Bennett Haselton has written a thoughtful piece on the latest developments in the pay-for-email schemes making the rounds from some of the big players in the world of AOL. This one is really worth your time, so please click on and read what he has to say.

AOL created quite a stir in February when they announced that senders would soon be able to bypass the company's junk mail filters by paying a quarter-penny per message to a company called Goodmail, which would split the revenue with AOL. EFF and argued, in an open letter posted at and co-signed by many groups including Peacefire, that once the big players were able to bypass AOL's mail filters for a fee, there would be less pressure on AOL to fix problems with non-paying senders being blocked, and that the quarter-penny would become a de facto "e-mail tax" for newsletter publishers if other ISPs followed suit.

At the N-TEN conference last Thursday in Seattle, I had the chance to talk to Charles Stiles, the AOL postmaster, and Richard Gingras, the CEO of Goodmail, after a panel discussion about Goodmail's system, where they clarified some issues. First, if you pay for a GoodMail stamp, your mail not only bypasses AOL's junk mail filters, it also gets displayed to the user with a blue ribbon indicating "This mail has been certified" -- which is a promise to the user that GoodMail has actually done a "background check" on the organization and found them to be a "good actor". (So it's mainly useful for banks, as a way of saying "This is not a phishing attack", and for charities, as a way of saying "We are a legitimate charity".) Stiles said that AOL will continue offering a free whitelisting program for people to bypass the filters, where anyone can apply to join the whitelist (even though this can be easily abused by spammers as well, but AOL offers it anyway because most spammers don't bother). If you're on the whitelist, you don't get the little blue "Certified Email" ribbon, but you do get past the junk mail filters.

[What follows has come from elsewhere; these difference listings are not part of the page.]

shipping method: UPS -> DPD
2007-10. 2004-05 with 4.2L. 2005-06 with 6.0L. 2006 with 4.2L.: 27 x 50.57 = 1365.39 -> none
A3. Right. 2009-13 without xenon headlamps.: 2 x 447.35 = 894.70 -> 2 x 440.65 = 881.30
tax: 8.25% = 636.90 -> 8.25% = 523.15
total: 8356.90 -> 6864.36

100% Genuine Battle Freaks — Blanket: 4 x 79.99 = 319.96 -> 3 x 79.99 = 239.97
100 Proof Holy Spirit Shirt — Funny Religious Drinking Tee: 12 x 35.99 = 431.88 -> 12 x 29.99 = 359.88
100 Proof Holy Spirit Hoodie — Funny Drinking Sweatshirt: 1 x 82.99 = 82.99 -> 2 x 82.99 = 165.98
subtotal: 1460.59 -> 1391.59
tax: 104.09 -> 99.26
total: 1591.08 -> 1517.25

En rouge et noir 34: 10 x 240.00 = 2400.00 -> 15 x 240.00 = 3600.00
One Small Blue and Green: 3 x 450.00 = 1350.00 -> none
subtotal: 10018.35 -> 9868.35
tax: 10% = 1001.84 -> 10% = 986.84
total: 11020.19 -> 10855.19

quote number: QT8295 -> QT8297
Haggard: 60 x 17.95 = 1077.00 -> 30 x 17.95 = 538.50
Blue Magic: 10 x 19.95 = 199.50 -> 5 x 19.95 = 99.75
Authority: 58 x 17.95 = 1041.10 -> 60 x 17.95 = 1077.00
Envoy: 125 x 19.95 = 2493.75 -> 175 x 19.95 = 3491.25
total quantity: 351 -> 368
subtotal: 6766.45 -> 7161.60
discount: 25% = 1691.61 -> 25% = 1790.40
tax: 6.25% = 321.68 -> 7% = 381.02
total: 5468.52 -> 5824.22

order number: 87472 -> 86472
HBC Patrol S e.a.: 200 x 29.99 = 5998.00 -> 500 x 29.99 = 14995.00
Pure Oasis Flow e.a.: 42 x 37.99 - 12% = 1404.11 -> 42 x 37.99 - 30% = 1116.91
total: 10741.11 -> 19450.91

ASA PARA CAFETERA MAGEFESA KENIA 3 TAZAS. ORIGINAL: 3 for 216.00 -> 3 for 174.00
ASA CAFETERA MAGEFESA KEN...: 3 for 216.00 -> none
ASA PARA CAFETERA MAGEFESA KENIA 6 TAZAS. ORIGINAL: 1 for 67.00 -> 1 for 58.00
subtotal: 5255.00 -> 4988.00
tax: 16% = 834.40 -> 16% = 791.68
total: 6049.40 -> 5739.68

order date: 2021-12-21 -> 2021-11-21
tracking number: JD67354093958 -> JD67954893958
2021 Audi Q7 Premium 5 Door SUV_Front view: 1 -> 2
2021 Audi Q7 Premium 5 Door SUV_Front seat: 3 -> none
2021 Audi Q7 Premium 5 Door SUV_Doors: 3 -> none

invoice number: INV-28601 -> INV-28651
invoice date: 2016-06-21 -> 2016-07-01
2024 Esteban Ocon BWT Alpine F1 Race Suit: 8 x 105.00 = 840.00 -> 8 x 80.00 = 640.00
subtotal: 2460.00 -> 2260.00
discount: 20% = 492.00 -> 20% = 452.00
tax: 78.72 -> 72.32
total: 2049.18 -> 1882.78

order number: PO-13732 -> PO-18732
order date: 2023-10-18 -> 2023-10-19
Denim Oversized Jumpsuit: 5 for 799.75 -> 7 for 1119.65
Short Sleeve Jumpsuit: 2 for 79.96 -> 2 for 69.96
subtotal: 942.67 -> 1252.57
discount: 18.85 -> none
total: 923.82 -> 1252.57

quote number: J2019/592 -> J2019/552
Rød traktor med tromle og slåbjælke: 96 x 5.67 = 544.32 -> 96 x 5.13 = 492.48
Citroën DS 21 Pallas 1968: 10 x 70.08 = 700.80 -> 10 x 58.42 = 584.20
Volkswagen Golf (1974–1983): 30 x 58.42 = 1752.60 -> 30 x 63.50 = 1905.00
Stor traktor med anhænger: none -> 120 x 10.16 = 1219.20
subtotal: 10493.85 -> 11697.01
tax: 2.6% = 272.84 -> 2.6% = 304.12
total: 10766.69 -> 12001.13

So, what's everyone so worried about, if anyone can bypass the filters for free? Well, one problem is that this is where Hotmail used to be, before they started requiring senders to pay a fee to bypass their filters. At one time, if your newsletter was being wrongly blocked by Hotmail, you could fill out a questionnaire with some verification information, and they would add you to the whitelist, which is what we once did to get the Peacefire newsletter un-blocked. However, once Hotmail started using Bonded Sender, a third-party company that requires you to post a $2,000 bond in order to get on their whitelist, Hotmail revoked the free whitelistings that had been given out in the past. If your newsletter is being blocked by Hotmail's filters, no matter how many people vouch for you as a non-spammer, the only way to make sure you get past the filters is to pay the $2,000 to Bonded Sender. (I refused to pay the fee, and of the last seven messages that I sent to our press list, all of them got labeled by Hotmail as "Junk Mail".)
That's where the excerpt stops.